Brad Day, Douglas Dahlbeck, and Brian J. Staskawicz (2006). NDR1 Interaction with RIN4 Mediates the Differential Activation of Multiple Disease Resistance Pathways in Arabidopsis. Plant Cell 18: 2782–2791.
In Figure 5A, sections of a protein gel image were inadvertently inserted that also had appeared in Figure 6. In addition, a single leaf panel was duplicated in Figure 7C. The experiments have been repeated as independent confirmation of the data, and the corrected images for Figures 5A and 7C appear below. Please note that all references to Figure 7 in the Results, Methods, and Discussion with regard to (previous) AvrB should now be replaced with AvrRpm1.
Figure 5.
The NDR1–RIN4 Interaction Occurs within the First Four Amino Acids of NDR1.
Stepwise deletions of two and four amino acids from the N terminus of NDR1 results in a differential pattern of association with RIN4.
(A) Coimmunoprecipitation and protein gel blot analysis of T7:NDR1 and HA:RIN4 from total protein extracts isolated from transiently expressed N. benthamiana. Loss of the NDR1–RIN4 interaction occurs following deletion of four amino acids from the N terminus of NDR1.
(B) Homologous expression of the NDR1Δ4 deletion mutant in Arabidopsis. Native promoter expression of T7:NDR1 and T7:NDR1Δ4 cDNAs in the Arabidopsis ndr1-1 mutant background confirms results of transient heterologous expression. Native RIN4 antibodies coimmunoprecipitate T7:NDR1 yet fail to coimmunoprecipitate T7:NDR1Δ4.

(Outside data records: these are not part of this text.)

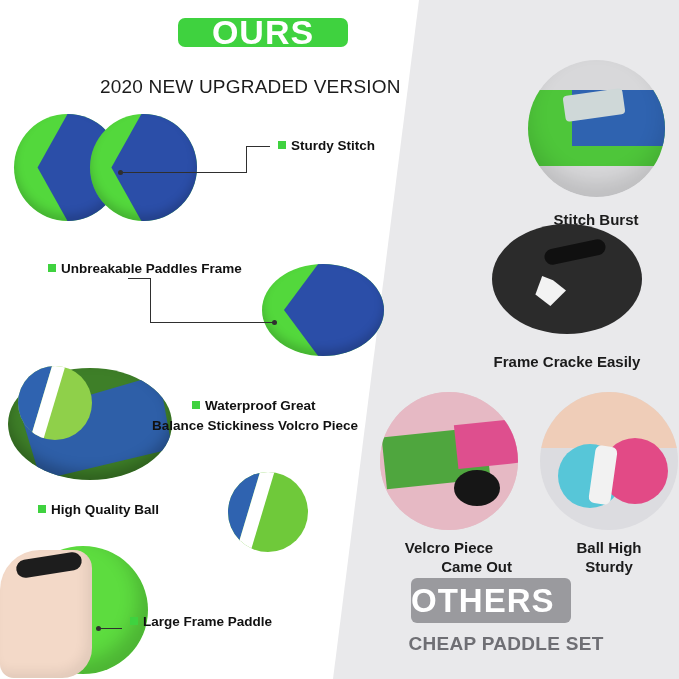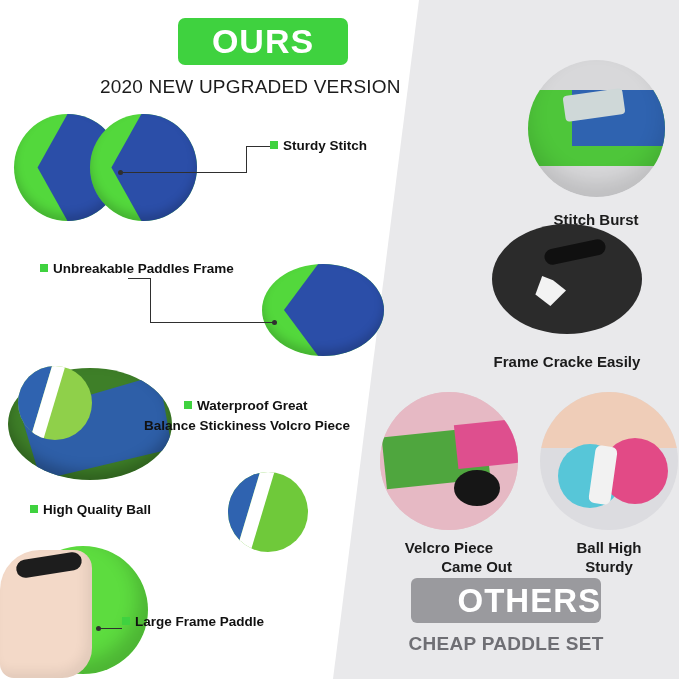--- a/index.html
+++ b/index.html
@@ -30,7 +30,7 @@
   .ours-badge {
     position: absolute;
     left: 178px; top: 18px;
-    width: 170px; height: 47px;
+    width: 170px; height: 29px;
     background: #3fd23f;
     border-radius: 7px;
     display: flex;

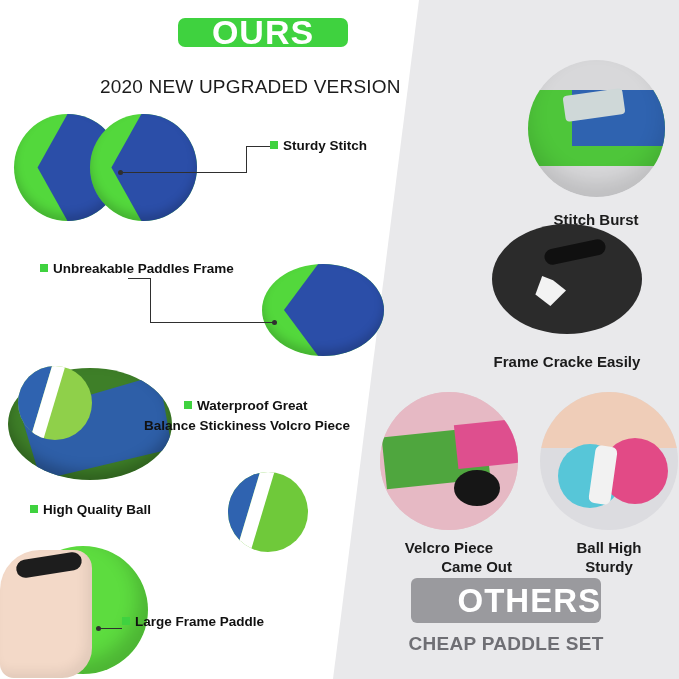--- a/index.html
+++ b/index.html
@@ -90,6 +90,7 @@
     color: #111111;
     white-space: nowrap;
     line-height: 15px;
+    margin-left: 8px;
   }
   .glabel .bullet {
     display: inline-block;

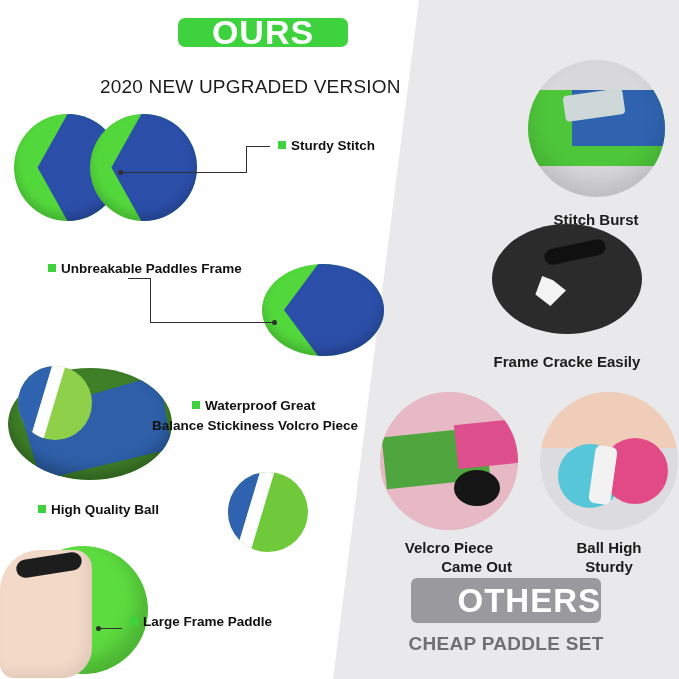--- a/index.html
+++ b/index.html
@@ -58,12 +58,12 @@
   .others-badge {
     position: absolute;
     left: 411px; top: 578px;
-    width: 190px; height: 45px;
+    width: 160px; height: 45px;
     background: #9a9a9e;
     border-radius: 6px;
     display: flex;
     align-items: center;
-    justify-content: flex-end;
+    justify-content: flex-start;
   }
   .others-badge span {
     color: #ffffff;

(C) Ultracentrifugation and localization of NDR1 and NDR1 deletion constructs confirm membrane localization. Total protein extracts from Arabidopsis plants (ndr1-1/HA:NDR1) expressing wild-type and deletion constructs were subjected to ultracentrifugation and separation by SDS-PAGE. Protein gel blot analysis (anti-T7) confirms plasma membrane localization for wild-type, Δ2, and Δ4 T7:NDR1 constructs.
Figure 7.
Construction of a Homologous Expression System for Characterizing the RPS2–RIN4–NDR1 Interaction.
(A) rps2/ndr1-1 mutant Arabidopsis plants were transformed with a dual promoter construct expressing RPS2:HA and T7:NDR1/T7:NDR1Δ4 expressed under the control of their respective native promoters.
(B) Protein gel blot analysis of RPS2:HA/T7:NDR1 and RPS2:HA/T7:NDR1Δ4 transgenic plants. Total protein extracts were separated by SDS-PAGE and probed with anti-HA antibodies (RPS2) and anti-T7 (NDR1) to determine protein expression levels in complemented Arabidopsis lines.
(C) High-density (5 × 107 colony-forming units [cfu]/mL) inoculation of wild-type Col-0 (top panels), RPS2:HA/T7:NDR1 (middle panels), and RPS2:HA/T7:NDR1Δ4 (bottom panels) with P. syringae DC3000 expressing empty vector (EV; control), AvrRpt2, AvrRpm1, and AvrPphB effector proteins.
(D) Bacterial growth curve analysis of native promoter expression lines of Arabidopsis RPS2:HA/T7:NDR1- and RPS2:HA/T7:NDR1Δ4-complemented plants. Bacterial counts were determined at days 0 and 4 following inoculation with P. syringae strains (104 cfu/mL) expressing the indicated effector protein. Day 0 controls were plated 1 h after inoculation and represent the average bacterial growth count of all plant genotypes tested. The Arabidopsis ndr1-1/rps2 genotype corresponds to the parent genotype of the complemented expression system shown in (A). Data shown are the mean of four independent lines for both RPS2:HA/T7:NDR1 and RPS2:HA/T7:NDR1Δ4 constructs. Error bars indicate standard deviation calculated from the mean of replicate samples.